A guide to the International Phonetic Alphabet, part I (2024)

Brian Smith

What the IPA is and what it isn’t, for those with no linguistics background (especially data scientists)

As a teacher of phonetics for the past few years, I’ve witnessed a lot of misunderstanding and mystery surrounding the International Phonetic Alphabet (IPA). This article explains what the IPA is, with a focus on its limitations and assumptions, written with non-linguists in mind (especially data scientists). The too-long-didn’t-read is that the IPA is extremely useful…but probably not as powerful as you think.

This is the first part of a series. In the next part, I walk through the Arpabet, a common way of representing the IPA in Machine Learning applications, and the CMU pronouncing dictionary, a great resource when working with English speech.

The International Phonetic Alphabet (IPA) is a notational system that’s used to represent spoken language as text. For example, the IPA symbol [ð] corresponds to the th sound at the beginning of the word the. You’ll notice that the IPA symbol is enclosed within square brackets ([ð]), which are typically used to indicate the sequence of symbols is a phonetic transcription. Symbols like [ð] can be put together to transcribe entire phrases. For example, we could transcribe the entire phrase the facts as [ðə fækts].¹ There are also diacritics, which can be combined with symbols to transcribe even more sounds.

The main purpose of the IPA is to provide a single set of symbols and diacritics that can be used to transcribe all of the words in every language. If there are two distinct words in a particular language, and those words don’t have the same pronunciation, the IPA will let you transcribe the difference. So any time you need to compactly represent the pronunciation of a word, the IPA can help. It’s useful not only to linguists documenting languages, but also actors, singers, language teachers, and engineers working on speech. Anytime you need to compactly represent pronunciation, the IPA is the right tool for the job.

Below you’ll find the consonant portion of the chart, with the diacritics omitted. The rows and columns of the chart refer to the articulatory characteristics of the sounds — how the sounds are made using the tongue, lips, vocal cords, etc. You’ll notice that there are lots of gaps, some white and some grey. The white gaps represent combinations of articulatory characteristics that don’t have an IPA symbol (although you can probably create one using diacritics). The grey gaps are sounds that are judged to be impossible to make, given the limitations of the human vocal tract.

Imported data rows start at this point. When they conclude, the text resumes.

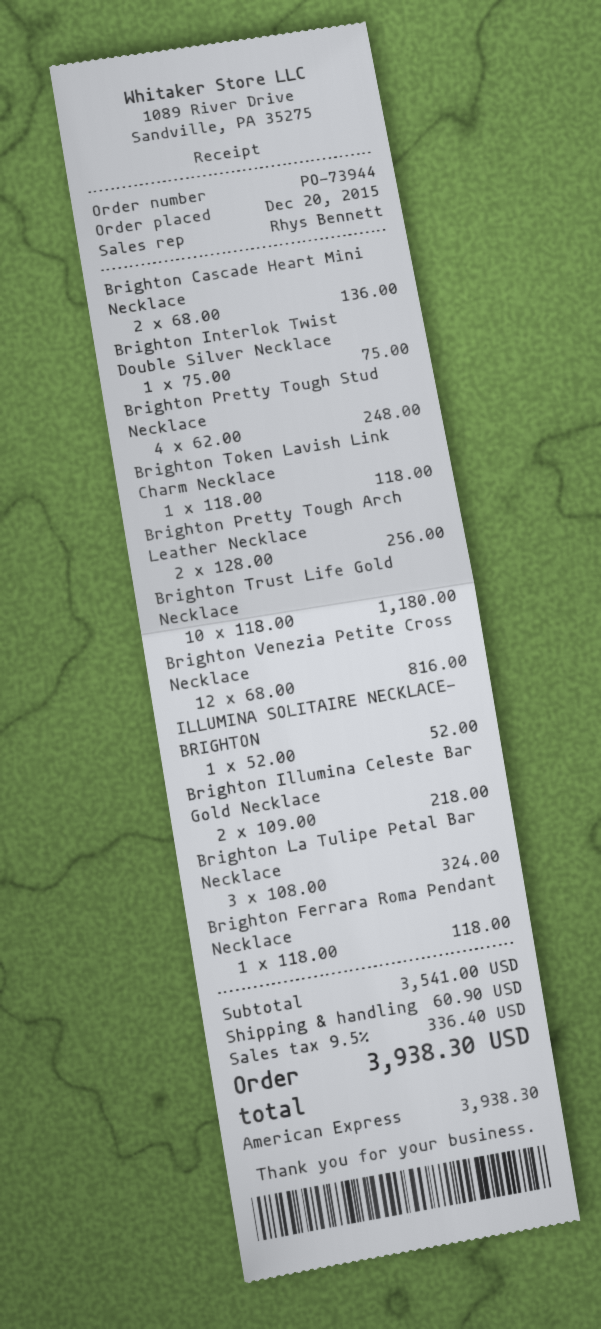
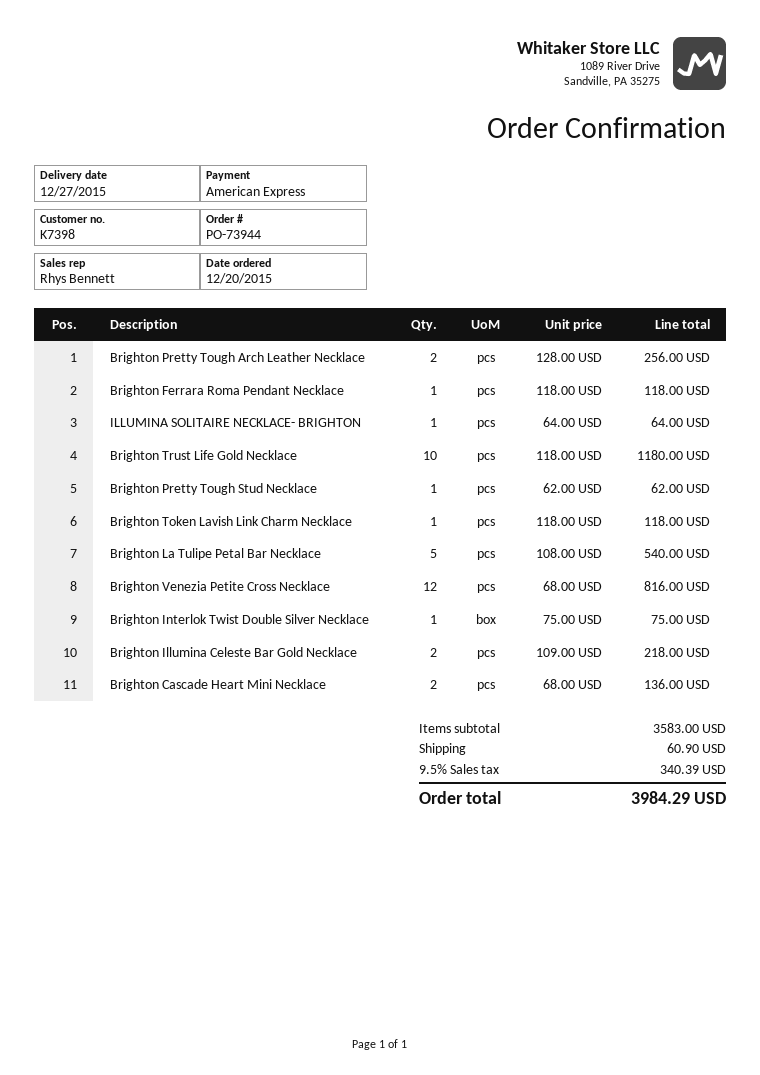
Brighton Pretty Tough Stud Necklace: 4 x 62.00 = 248.00 -> 1 x 62.00 = 62.00
ILLUMINA SOLITAIRE NECKLACE- BRIGHTON: 1 x 52.00 = 52.00 -> 1 x 64.00 = 64.00
Brighton La Tulipe Petal Bar Necklace: 3 x 108.00 = 324.00 -> 5 x 108.00 = 540.00
subtotal: 3541.00 -> 3583.00
tax: 9.5% = 336.40 -> 9.5% = 340.39
total: 3938.30 -> 3984.29

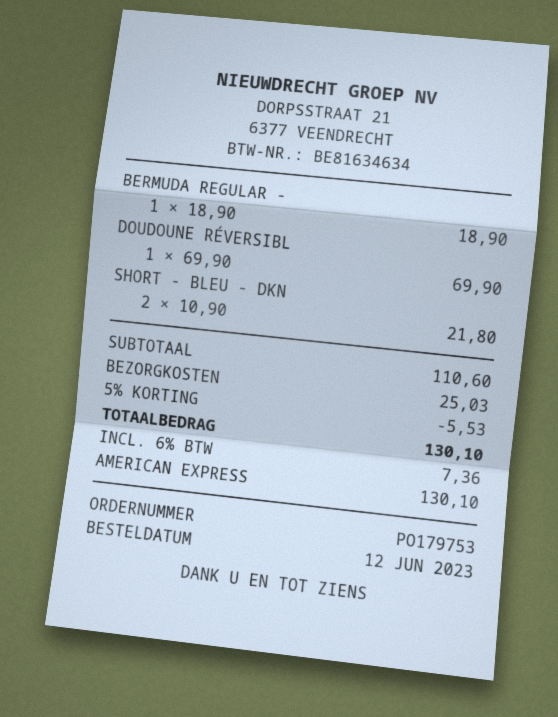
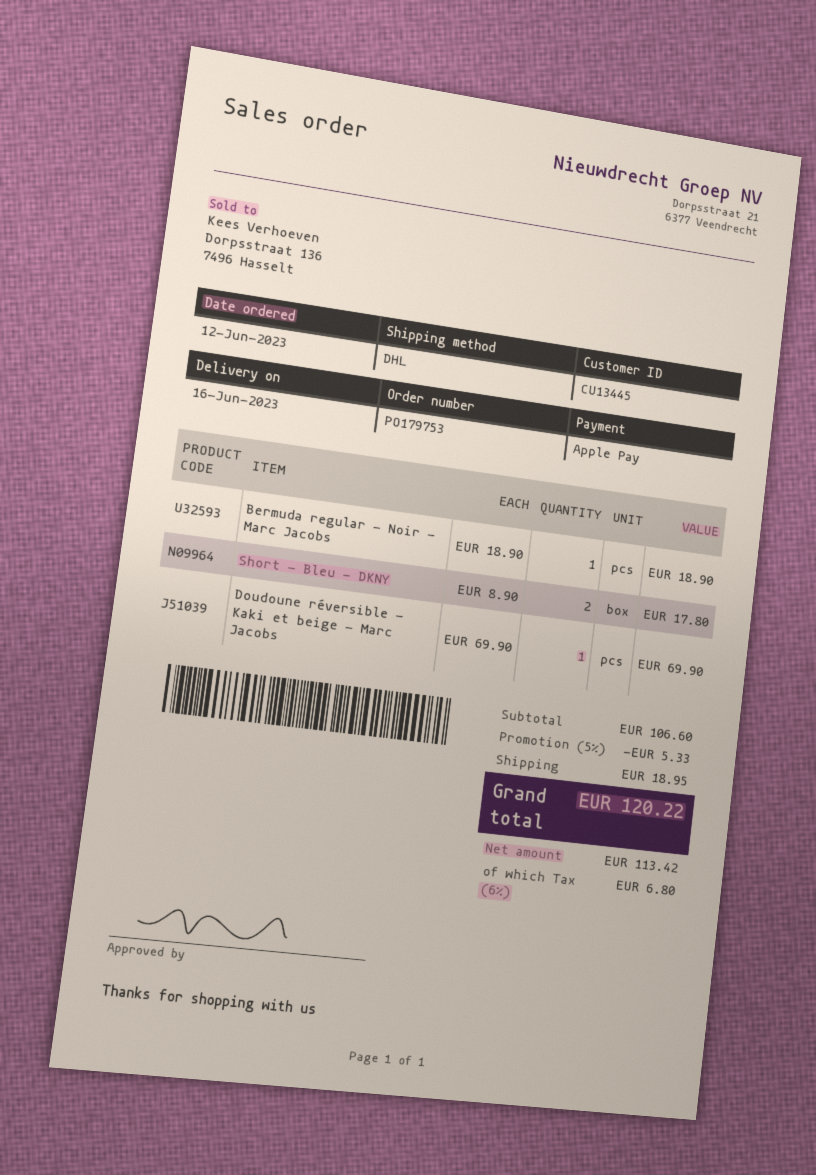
payment method: American Express -> Apple Pay
SHORT - BLEU - DKN: 2 x 10.90 = 21.80 -> 2 x 8.90 = 17.80
subtotal: 110.60 -> 106.60
discount: 5% = 5.53 -> 5% = 5.33
shipping: 25.03 -> 18.95
tax: 6% = 7.36 -> 6% = 6.80
total: 130.10 -> 120.22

A guide to the International Phonetic Alphabet, part I (2)

Resist the temptation to read too much into whether a sound has a simple symbol or requires diacritics, or whether it appears in the main chart or is tucked away on the side. In reality, some sounds are common in the world’s languages (e.g., clicks!) but aren’t included in the main chart, and some really common sounds require diacritics to transcribe.

So far, I bet this all sounds really straightforward (and boring!), but in truth, reality is messy (and interesting!).

When talking about phonetic transcription, it’s important to realize that representing spoken language as text is not easy! Speech is really just sound — pressure waves hitting your ear drum or a recording device. Every time you say a word like hello, the sound waves are a little different. The differences between your hello’s and another person’s hello’s are pretty noticeable. In fact, they’re so noticeable that someone can recognize your voice when you answer the phone, based on hearing just a single word.

The IPA abstracts away from all of these small differences. It assumes that the sound waves of speech can be represented as a sequence of discrete symbols, which are called speech segments, and it only has symbols for the aspects of pronunciation that are linguistically relevant.² This means a transcription of hello — [hɛloʊ] — loses a lot of fine-grained information that’s present in the acoustic signal. It doesn’t distinguish between loud vs. quiet hello’s, fast vs. slow hello’s, or my hello vs. your hello.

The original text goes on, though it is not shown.